This code works until it comes to the last different character in a string, and I have no idea how to solve this problem

def repeating(word): 
    count=1
    tmp = ""
    res = {}
    for i in range(1, len(word)):
        tmp += word[i - 1]
        if word[i - 1] == word[i]:
            count += 1
        else :
            res[tmp] = count
            count = 1
            tmp = ""

    return res

word="aabc"
print (repeating(word))

The given output should be {'aa': 2, 'b': 1, 'c' : 1}, but I am getting {'aa': 2, 'b': 1}

How do I solve this?

  • Indexing in Python (and most languages) start from `0`. Change to `range(len(word))`. – jpp Nov 14 '18 at 13:48
  • What exactly do you mean by repeating characters? Same character appearing successively in the string? What should the output be for `abcadaeb`? – Silver Nov 14 '18 at 13:48
  • As per marked dup, `range(x, y)` starts from `x`, not `x-1`, and indexing begins at 0. – jpp Nov 14 '18 at 13:52

2 Answers2

0

I would recommend using Counter from the collections module. It does exactly what you are trying to achieve

from collections import Counter

wourd = "aabc"
print(Counter(word))
# Counter({'a': 2, 'b': 1, 'c': 1})

But if you want to implement it yourself, I should know that str is an Iterable.

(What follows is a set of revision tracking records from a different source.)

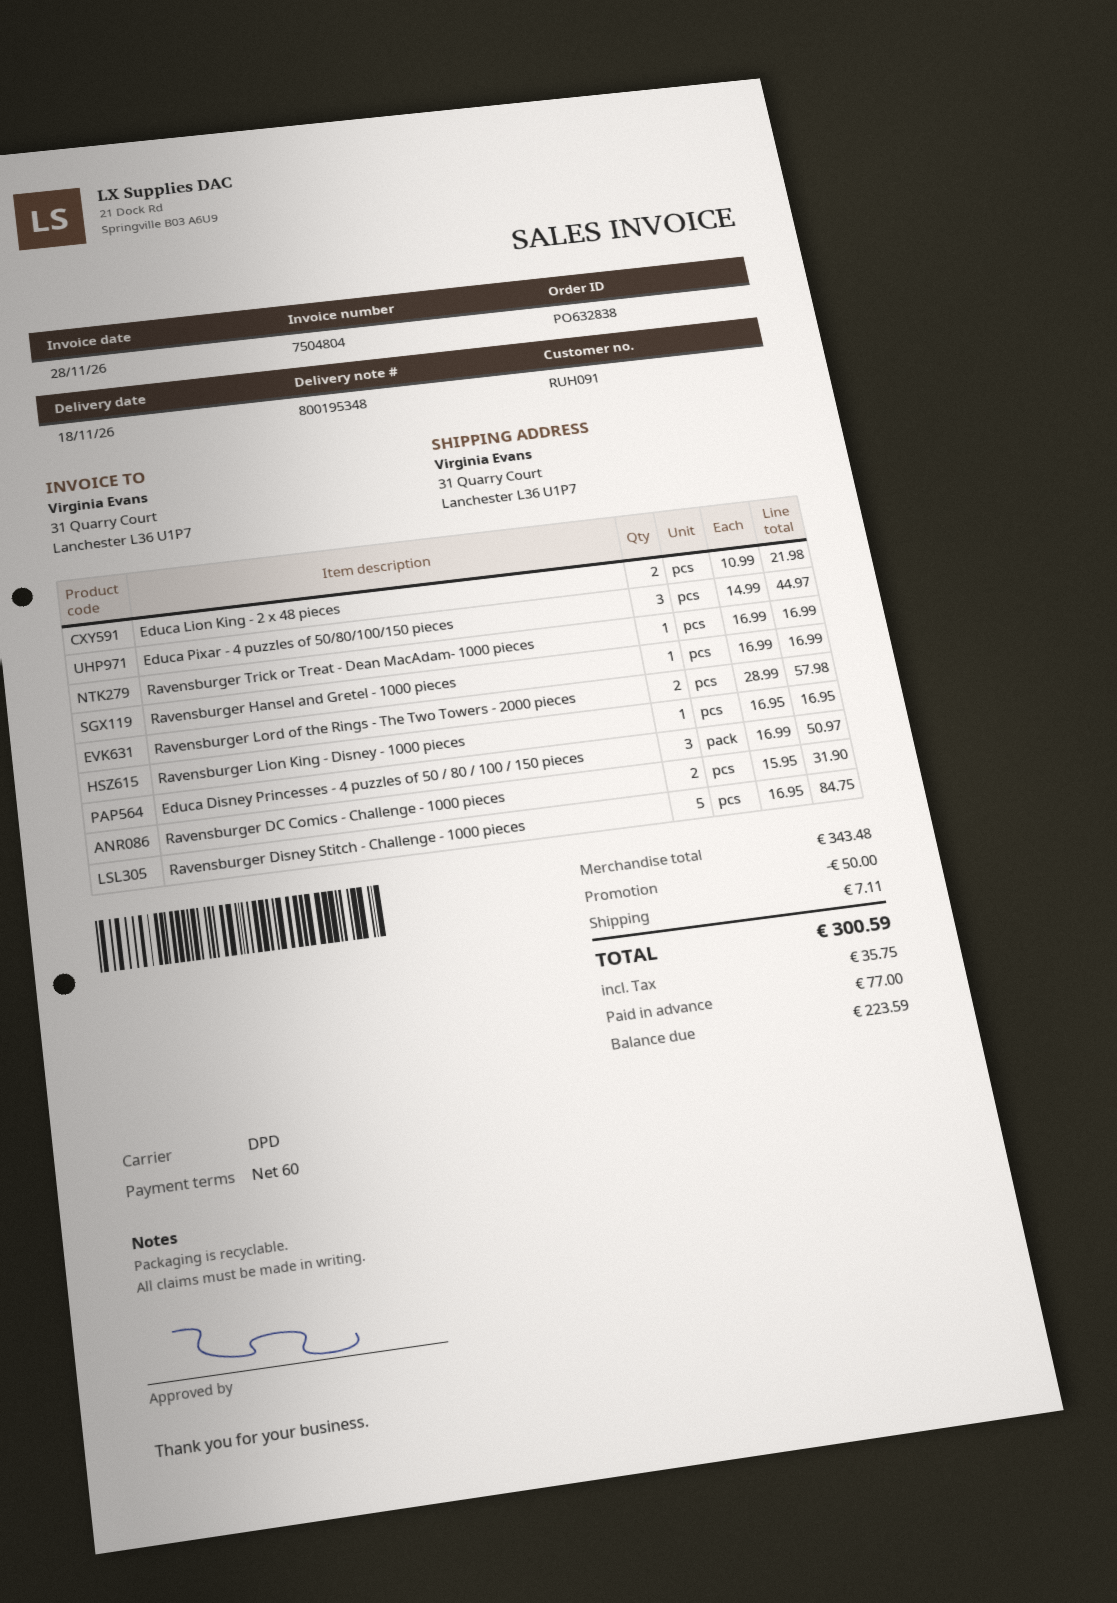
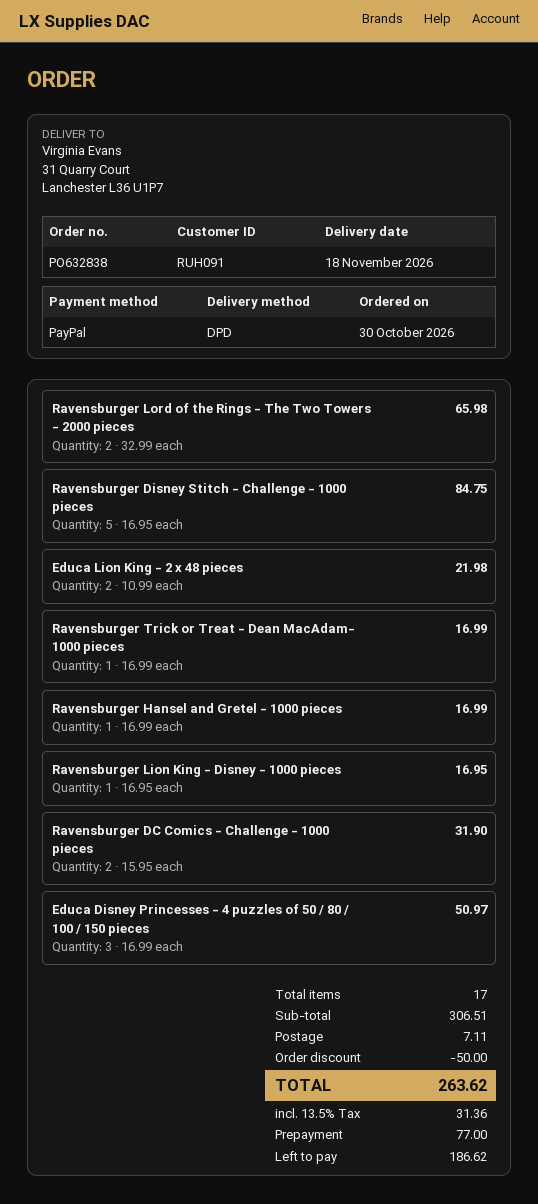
Educa Pixar - 4 puzzles of 50/80/100/150 pieces: 3 x 14.99 = 44.97 -> none
Ravensburger Lord of the Rings - The Two Towers - 2000 pieces: 2 x 28.99 = 57.98 -> 2 x 32.99 = 65.98
subtotal: 343.48 -> 306.51
tax: 35.75 -> 31.36
total: 300.59 -> 263.62
balance: 223.59 -> 186.62

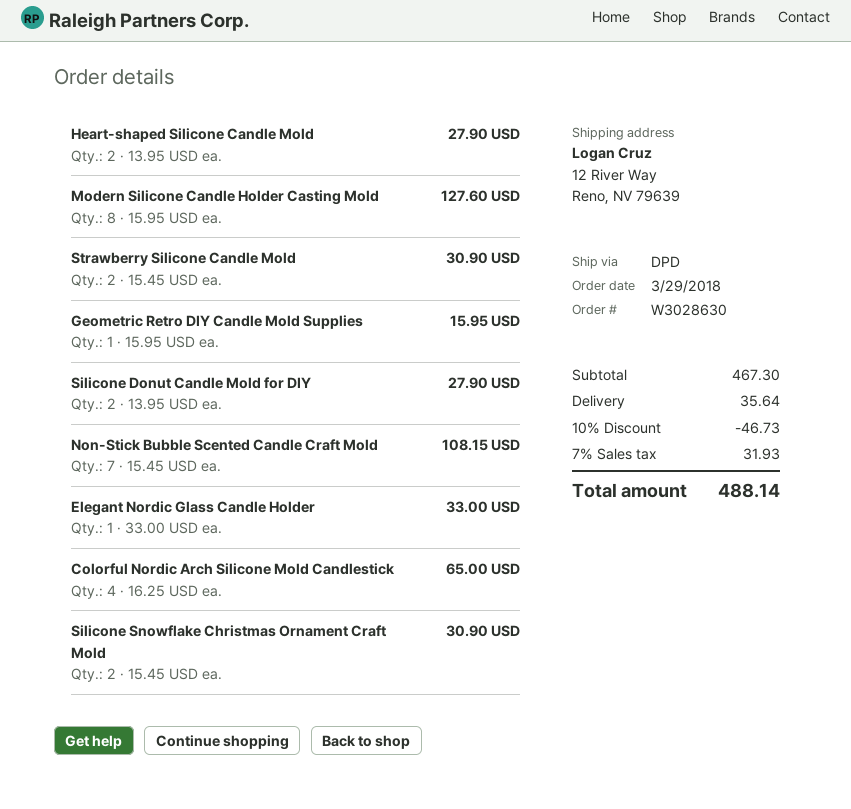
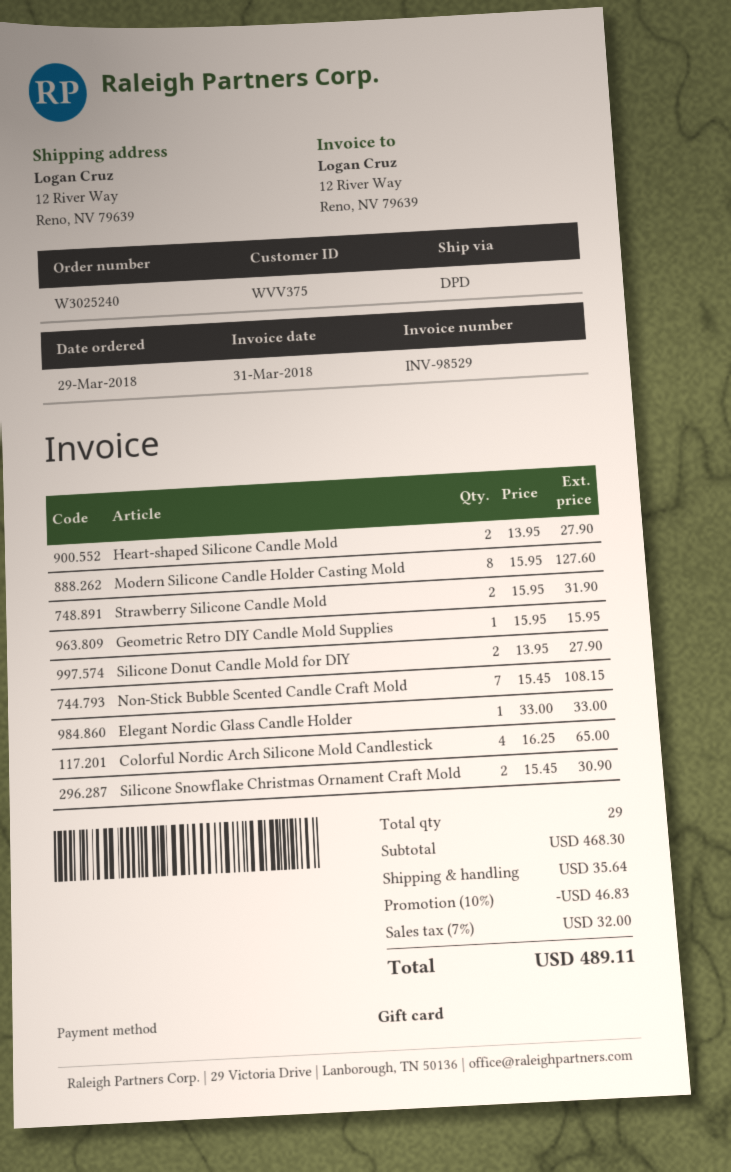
order number: W3028630 -> W3025240
Strawberry Silicone Candle Mold: 2 x 15.45 = 30.90 -> 2 x 15.95 = 31.90
subtotal: 467.30 -> 468.30
discount: 10% = 46.73 -> 10% = 46.83
tax: 7% = 31.93 -> 7% = 32.00
total: 488.14 -> 489.11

Hence you are able to iterate over every letter with a simple loop.

Additionally, there is something called defaultdict, which comes quite handy in this scenario. Normally you have to check whether a key (in this case a letter) is already defined. If not you have to create that key. If you are using a defaultdict, you can define that every new key has a default value of something.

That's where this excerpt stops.